Packungsgrößen, Preise und PZN: 28 Kapseln, 99,31 Euro, PZN 09924125; 90 Kapseln, 295,26 Euro, PZN 09924131

Stoffklasse: Magen-Darm-Mittel; ATC-Code: noch nicht zugewiesen

Indikation: Zur symptomatischen Behandlung des mittelschweren bis schweren Reizdarmsyndroms mit Obstipation bei Erwachsenen.

Dosierung: eine Kapsel (290 µg) einmal täglich; 30 Minuten vor einer Mahlzeit

Gegenanzeigen: Überempfindlichkeit gegen den Wirkstoff oder einen der sonstigen Bestandteile; Patienten mit bekannter oder vermuteter mechanischer gastrointestinaler Obstruktion.

Nebenwirkungen: häufig: Diarrhö, Bauchschmerzen, abdominelle Distension, Flatulenz.

Wechselwirkungen: Linaclotid ist nach Gabe der empfohlenen klinischen Dosen kaum im Plasma nachweisbar. Die gleichzeitige Behandlung mit Protonenpumpenhemmern oder Laxanzien oder NSAID kann das Diarrhörisiko erhöhen. In Fällen von schwerer oder anhaltender Diarrhö kann die Resorption von anderen oral angewendeten Arzneimitteln beeinträchtigt werden. Vorsicht ist geboten bei der Verschreibung von Arzneimitteln mit engem therapeutischem Index, die im Darm resorbiert werden, da ihre Wirksamkeit herabgesetzt sein kann.

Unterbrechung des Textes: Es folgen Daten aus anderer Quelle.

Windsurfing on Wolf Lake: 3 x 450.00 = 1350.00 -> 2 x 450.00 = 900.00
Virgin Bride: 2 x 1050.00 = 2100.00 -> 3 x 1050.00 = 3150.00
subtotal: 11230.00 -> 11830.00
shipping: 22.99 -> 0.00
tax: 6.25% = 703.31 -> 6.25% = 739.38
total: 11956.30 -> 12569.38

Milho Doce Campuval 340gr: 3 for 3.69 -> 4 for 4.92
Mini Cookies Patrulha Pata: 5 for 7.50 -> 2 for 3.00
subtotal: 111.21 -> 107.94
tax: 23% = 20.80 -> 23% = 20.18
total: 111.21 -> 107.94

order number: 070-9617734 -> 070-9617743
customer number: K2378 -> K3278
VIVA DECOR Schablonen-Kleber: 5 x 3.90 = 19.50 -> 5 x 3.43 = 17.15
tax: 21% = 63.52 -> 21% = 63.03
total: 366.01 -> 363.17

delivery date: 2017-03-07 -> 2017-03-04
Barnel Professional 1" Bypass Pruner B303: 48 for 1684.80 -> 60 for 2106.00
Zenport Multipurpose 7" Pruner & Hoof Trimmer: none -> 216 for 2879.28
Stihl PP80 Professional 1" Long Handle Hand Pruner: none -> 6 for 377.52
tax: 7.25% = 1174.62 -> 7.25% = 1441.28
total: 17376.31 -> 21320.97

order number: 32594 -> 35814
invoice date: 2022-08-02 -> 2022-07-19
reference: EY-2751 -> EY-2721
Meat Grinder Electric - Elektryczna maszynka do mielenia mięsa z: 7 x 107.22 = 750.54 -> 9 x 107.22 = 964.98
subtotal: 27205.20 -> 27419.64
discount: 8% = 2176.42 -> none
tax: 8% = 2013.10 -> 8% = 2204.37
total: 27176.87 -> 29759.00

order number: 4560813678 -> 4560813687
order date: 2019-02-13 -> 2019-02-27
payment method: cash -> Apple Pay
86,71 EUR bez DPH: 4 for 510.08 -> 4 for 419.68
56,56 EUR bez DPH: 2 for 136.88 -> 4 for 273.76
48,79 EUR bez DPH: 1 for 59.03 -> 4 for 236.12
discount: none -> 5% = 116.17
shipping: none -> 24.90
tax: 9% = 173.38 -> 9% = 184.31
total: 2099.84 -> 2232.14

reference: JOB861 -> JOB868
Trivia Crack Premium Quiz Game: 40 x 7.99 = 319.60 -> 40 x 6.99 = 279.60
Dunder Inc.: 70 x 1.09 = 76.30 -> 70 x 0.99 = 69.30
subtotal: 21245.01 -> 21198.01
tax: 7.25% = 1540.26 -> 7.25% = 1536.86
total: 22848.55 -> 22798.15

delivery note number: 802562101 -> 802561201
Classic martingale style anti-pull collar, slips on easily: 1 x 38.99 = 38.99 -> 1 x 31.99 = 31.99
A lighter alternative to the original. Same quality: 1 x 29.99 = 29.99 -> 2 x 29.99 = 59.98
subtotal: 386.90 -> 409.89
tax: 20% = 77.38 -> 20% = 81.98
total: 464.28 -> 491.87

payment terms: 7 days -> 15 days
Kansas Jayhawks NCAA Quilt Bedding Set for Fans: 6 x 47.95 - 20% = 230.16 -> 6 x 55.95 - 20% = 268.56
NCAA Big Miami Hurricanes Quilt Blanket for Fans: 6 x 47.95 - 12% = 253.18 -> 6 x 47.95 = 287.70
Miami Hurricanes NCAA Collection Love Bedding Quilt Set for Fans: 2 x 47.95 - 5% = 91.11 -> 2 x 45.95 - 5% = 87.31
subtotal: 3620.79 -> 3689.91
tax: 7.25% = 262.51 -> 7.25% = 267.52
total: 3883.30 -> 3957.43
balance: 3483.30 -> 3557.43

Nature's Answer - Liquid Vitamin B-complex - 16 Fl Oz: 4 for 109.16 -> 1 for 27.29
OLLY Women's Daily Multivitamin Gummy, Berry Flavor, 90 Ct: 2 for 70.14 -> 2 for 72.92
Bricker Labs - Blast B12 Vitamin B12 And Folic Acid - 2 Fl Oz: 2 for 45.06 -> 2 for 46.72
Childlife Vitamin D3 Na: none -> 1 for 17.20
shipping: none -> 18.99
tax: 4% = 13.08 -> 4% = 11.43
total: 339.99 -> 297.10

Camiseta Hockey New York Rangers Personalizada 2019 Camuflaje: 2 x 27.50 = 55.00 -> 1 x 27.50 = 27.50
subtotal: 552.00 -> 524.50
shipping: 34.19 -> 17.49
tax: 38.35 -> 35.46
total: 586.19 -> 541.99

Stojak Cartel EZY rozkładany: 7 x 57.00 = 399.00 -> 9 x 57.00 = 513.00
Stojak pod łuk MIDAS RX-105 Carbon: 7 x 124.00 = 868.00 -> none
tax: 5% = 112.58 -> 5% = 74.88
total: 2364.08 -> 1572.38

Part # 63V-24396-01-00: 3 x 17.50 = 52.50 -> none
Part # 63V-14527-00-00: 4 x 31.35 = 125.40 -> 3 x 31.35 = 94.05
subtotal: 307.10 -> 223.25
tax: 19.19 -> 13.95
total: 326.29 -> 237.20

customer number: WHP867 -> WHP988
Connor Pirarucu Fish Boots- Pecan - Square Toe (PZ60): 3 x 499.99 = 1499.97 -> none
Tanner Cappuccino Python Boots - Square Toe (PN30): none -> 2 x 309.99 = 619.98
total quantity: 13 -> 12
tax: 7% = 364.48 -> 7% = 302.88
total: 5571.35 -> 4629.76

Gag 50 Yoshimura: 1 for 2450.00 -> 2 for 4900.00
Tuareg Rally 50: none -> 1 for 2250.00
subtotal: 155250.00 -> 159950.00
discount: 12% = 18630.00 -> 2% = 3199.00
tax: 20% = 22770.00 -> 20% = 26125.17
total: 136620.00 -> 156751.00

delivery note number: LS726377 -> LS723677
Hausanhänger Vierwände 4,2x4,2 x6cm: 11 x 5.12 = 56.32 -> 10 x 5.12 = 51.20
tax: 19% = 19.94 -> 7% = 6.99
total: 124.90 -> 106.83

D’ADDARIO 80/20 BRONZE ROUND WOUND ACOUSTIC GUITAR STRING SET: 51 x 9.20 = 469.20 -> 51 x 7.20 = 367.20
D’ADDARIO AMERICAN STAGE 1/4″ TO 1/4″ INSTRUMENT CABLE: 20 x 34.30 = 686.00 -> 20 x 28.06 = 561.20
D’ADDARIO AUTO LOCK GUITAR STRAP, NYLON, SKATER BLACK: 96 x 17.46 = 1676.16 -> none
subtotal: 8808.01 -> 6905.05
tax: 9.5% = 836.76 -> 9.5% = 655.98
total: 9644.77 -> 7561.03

Warnhinweise und Vorsichtsmaßnahmen: Im Falle von anhaltender (mehr als eine Woche) oder schwerer Diarrhö sollte das vorübergehende Absetzen von Linaclotid bis zum Abklingen der Diarrhö erwogen und ärztlicher Rat gesucht werden.

Besondere Vorsicht ist geboten bei Patienten, die eine Neigung zu Störungen des Wasser- oder Elektrolythaushaltes aufweisen. Aufgrund des erhöhten Risikos für Diarrhö ist bei älteren Patienten besondere Vorsicht geboten.